Si è concluso a Shanghai, con il trionfo di Valentin Vacherot, uno dei tornei più incredibili della storia del nostro sport: Arthur Rinderknech, dopo la sconfitta più dolce e al tempo stesso crudele della carriera, ha raccontato la sua versione del match e delle due settimane più incredibili della vita, concentrandosi sul rapporto con il cugino (nuovo campione del Masters 1000 cinese) e sulle emozioni di un Masters 1000 assolutamente indimenticabile.
“Fisicamente sono distrutto, non posso negarlo” ha dichiarato Rinderknech, nuovo numero 28 del ranking mondiale: “La preparazione alla finale non è stata delle migliori, credo di essermi addormentato verso le 3:30, quindi la notte è stata breve. Il match con Medvedev in semifinale mi ha prosciugato, è un avversario che ti fa faticare tantissimo per ogni singolo punto. Ma non è per questo che ho perso: Valentin è stato straordinario, sono molto fiero di lui, di ciò che ha fatto, di tutto quello che ha dimostrato questa settimana. La piccola stella che brillava sopra di noi ha brillato un po’ più dalla sua parte questa sera. Sono felice per lui, per Benjamin (Balleret, il coach di Vacherot, ndr), per i suoi genitori, mia zia e tutta la famiglia. È soprattutto questo che rimane”.
Un’avventura clamorosa, il classico torneo che vale una carriera: “Sì, sono state due settimane eccezionali, ho battuto tanti giocatori fortissimi, uno dietro l’altro. Oggi, probabilmente mi è mancata un po’ di freschezza. Valentin ha giocato giovedì, sabato e domenica, io invece venerdì, dove ho speso tanto, sabato, finendo molto tardi, e poi domenica. Ho giocato tante partite in un lasso di tempo molto breve, senza contare che le condizioni umide e calde hanno richiesto uno sforzo pesantissimo al nostro corpo. Sono estremamente fiero delle mie due settimane e del trofeo da finalista, dei miei cari che mi sostengono, della mia squadra, con Lucas Pouille, il mio allenatore, in testa. Crede in me, mi ha spronato. Spero sia l’inizio di una bella avventura e che faremo tanta strada insieme: ho iniziato a lavorare con lui solamente cinque mesi fa, in un momento difficile, in cui avevo addirittura pensato al ritiro, in un certo senso mi ha salvato, la sua fiducia ha rappresentato la svolta”.

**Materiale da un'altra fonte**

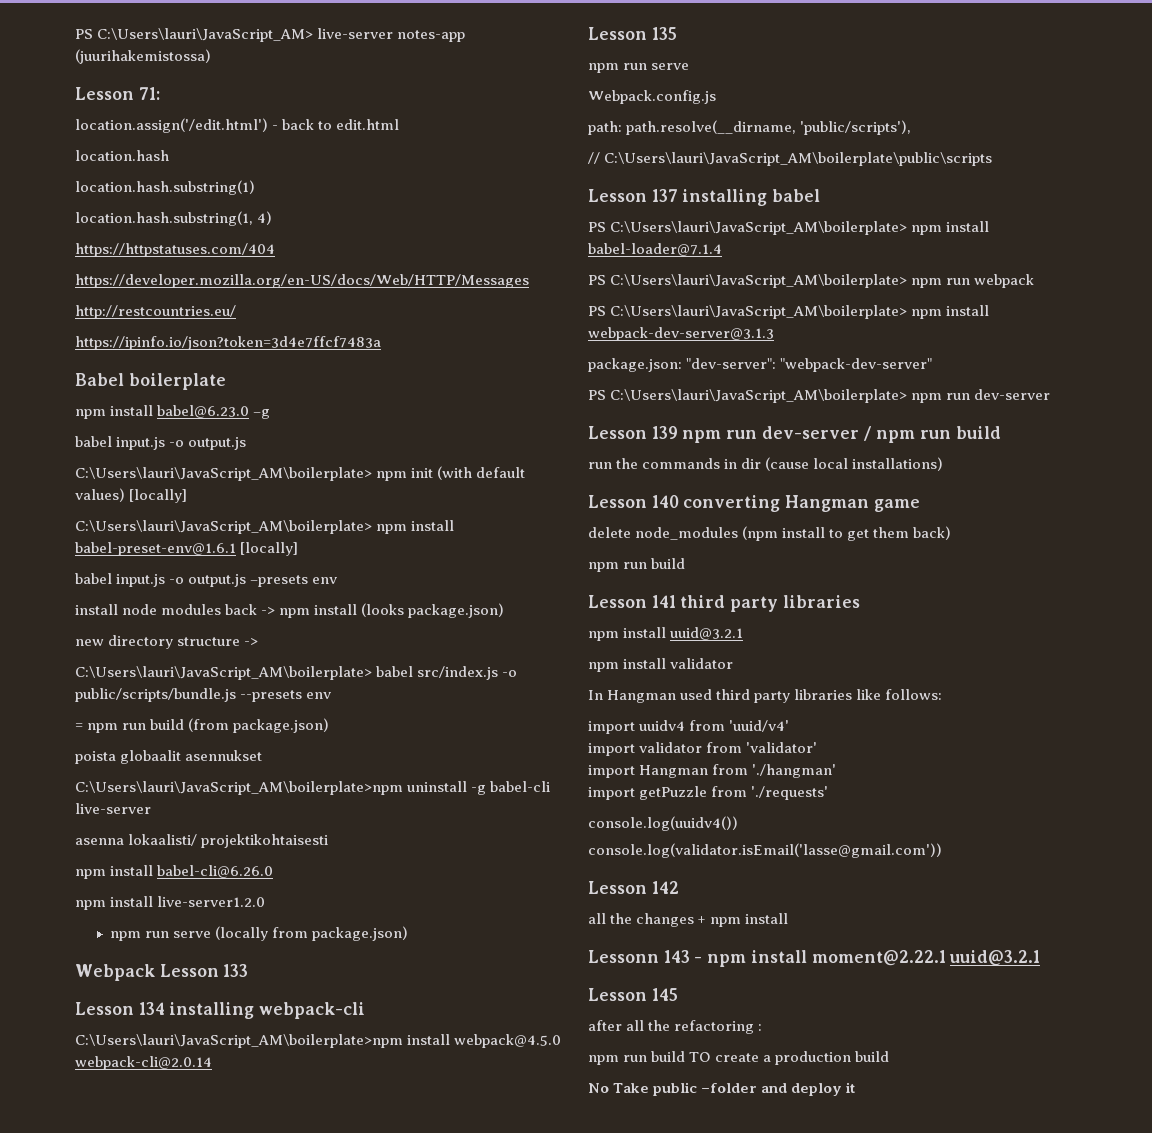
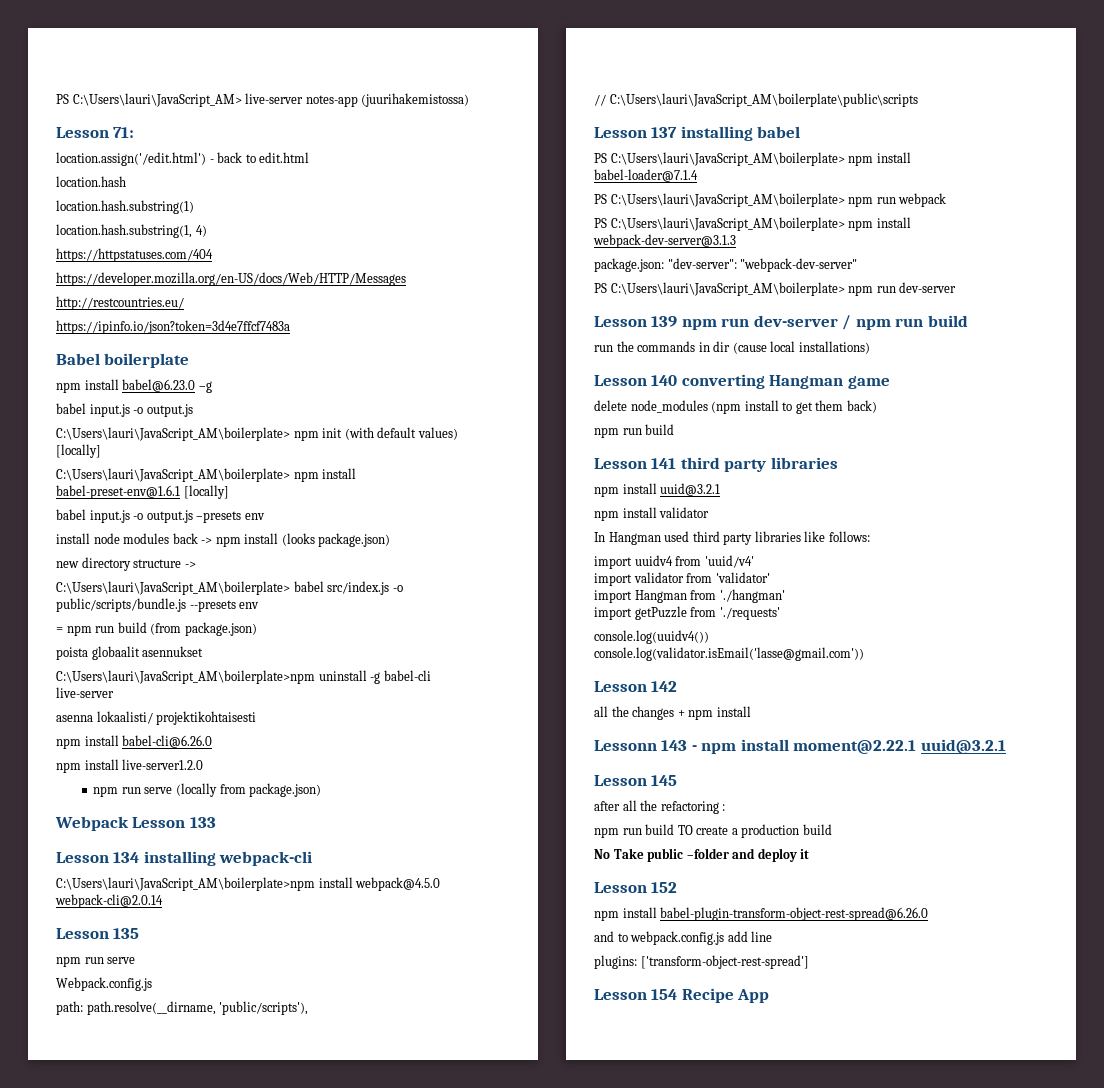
+ Lesson 152
+ npm install babel-plugin-transform-object-rest-spread@6.26.0
+ and to webpack.config.js add line
+ plugins: ['transform-object-rest-spread']
+ Lesson 154 Recipe App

La premiazione, infine, ha rappresentato il momento più emozionante della serata, anche se ad un certo punto Arthur è stato travolto dai crampi ed è stato costretto a sdraiarsi per terra: “Una cosa del genere non succederà mai più, mai più nella storia. Non solo in questo secolo, ma proprio nella storia. Quello che è successo non potrà mai ripetersi. È magnifico, eccezionale. Di questo momento potremo parlarne seduti su una panchina quando saremo due vecchietti di 80 anni. L’ho sempre trascinato, fin da quando eravamo piccoli. Sulla neve, lo trascinavo. In bici, lo trascinavo. Nel tennis, lo trascinavo. L’ho sempre spinto, l’ho fatto venire in Texas. L’ho spronato durante i due anni che abbiamo passato insieme lì, quando è arrivato, come avevo fatto io prima di lui, nel bel mezzo del nulla. Quando sono arrivato io, ero solo. Quando è arrivato lui, c’ero io. Mi sono preso cura di lui.
Ho sempre voluto il meglio per lui. È un ragazzo che lo merita. Lo amo dal profondo del mio cuore, da sempre. Sono estremamente fiero di lui, gliel’ho detto a rete, è favoloso. Ho un enorme rispetto per lui, e ne avrò ancora di più ora. Non mi ha sorpreso, sapevo di cosa fosse capace…Però non avrà il diritto di prendermi in giro per questa vittoria!”